§ Task description: Reproduce every line that appears below, precisely and completely.

-------- Material for the task --------

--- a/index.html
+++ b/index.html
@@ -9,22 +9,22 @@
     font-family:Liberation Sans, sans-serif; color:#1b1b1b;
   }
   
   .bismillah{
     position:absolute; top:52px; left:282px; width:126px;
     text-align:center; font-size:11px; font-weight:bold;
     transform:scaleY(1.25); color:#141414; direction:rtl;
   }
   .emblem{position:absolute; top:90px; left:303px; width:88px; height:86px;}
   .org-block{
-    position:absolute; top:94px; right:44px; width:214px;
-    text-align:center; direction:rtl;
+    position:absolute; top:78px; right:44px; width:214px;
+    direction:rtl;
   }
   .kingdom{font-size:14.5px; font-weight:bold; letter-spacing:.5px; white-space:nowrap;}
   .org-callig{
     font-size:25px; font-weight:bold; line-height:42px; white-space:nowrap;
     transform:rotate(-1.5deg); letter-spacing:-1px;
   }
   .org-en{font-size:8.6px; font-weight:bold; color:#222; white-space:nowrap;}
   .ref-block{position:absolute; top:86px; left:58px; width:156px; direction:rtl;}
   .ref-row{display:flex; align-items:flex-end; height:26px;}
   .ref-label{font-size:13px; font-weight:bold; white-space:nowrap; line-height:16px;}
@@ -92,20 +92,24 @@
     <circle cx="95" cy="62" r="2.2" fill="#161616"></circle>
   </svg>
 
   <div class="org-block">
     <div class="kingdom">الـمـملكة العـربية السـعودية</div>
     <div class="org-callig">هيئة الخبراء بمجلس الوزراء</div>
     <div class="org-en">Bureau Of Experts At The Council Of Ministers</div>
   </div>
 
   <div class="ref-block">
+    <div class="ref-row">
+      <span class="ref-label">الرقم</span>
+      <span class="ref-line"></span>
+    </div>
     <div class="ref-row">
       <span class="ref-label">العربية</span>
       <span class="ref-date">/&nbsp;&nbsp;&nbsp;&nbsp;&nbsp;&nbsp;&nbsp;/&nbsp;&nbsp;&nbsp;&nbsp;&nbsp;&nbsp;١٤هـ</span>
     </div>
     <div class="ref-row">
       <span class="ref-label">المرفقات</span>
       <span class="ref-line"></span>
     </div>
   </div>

--------

§ Solution to this problem:
--- a/index.html
+++ b/index.html
@@ -9,22 +9,22 @@
     font-family:Liberation Sans, sans-serif; color:#1b1b1b;
   }
   
   .bismillah{
     position:absolute; top:52px; left:282px; width:126px;
     text-align:center; font-size:11px; font-weight:bold;
     transform:scaleY(1.25); color:#141414; direction:rtl;
   }
   .emblem{position:absolute; top:90px; left:303px; width:88px; height:86px;}
   .org-block{
-    position:absolute; top:94px; right:44px; width:214px;
-    text-align:center; direction:rtl;
+    position:absolute; top:78px; right:44px; width:214px;
+    direction:rtl;
   }
   .kingdom{font-size:14.5px; font-weight:bold; letter-spacing:.5px; white-space:nowrap;}
   .org-callig{
     font-size:25px; font-weight:bold; line-height:42px; white-space:nowrap;
     transform:rotate(-1.5deg); letter-spacing:-1px;
   }
   .org-en{font-size:8.6px; font-weight:bold; color:#222; white-space:nowrap;}
   .ref-block{position:absolute; top:86px; left:58px; width:156px; direction:rtl;}
   .ref-row{display:flex; align-items:flex-end; height:26px;}
   .ref-label{font-size:13px; font-weight:bold; white-space:nowrap; line-height:16px;}
@@ -92,20 +92,24 @@
     <circle cx="95" cy="62" r="2.2" fill="#161616"></circle>
   </svg>
 
   <div class="org-block">
     <div class="kingdom">الـمـملكة العـربية السـعودية</div>
     <div class="org-callig">هيئة الخبراء بمجلس الوزراء</div>
     <div class="org-en">Bureau Of Experts At The Council Of Ministers</div>
   </div>
 
   <div class="ref-block">
+    <div class="ref-row">
+      <span class="ref-label">الرقم</span>
+      <span class="ref-line"></span>
+    </div>
     <div class="ref-row">
       <span class="ref-label">العربية</span>
       <span class="ref-date">/&nbsp;&nbsp;&nbsp;&nbsp;&nbsp;&nbsp;&nbsp;/&nbsp;&nbsp;&nbsp;&nbsp;&nbsp;&nbsp;١٤هـ</span>
     </div>
     <div class="ref-row">
       <span class="ref-label">المرفقات</span>
       <span class="ref-line"></span>
     </div>
   </div>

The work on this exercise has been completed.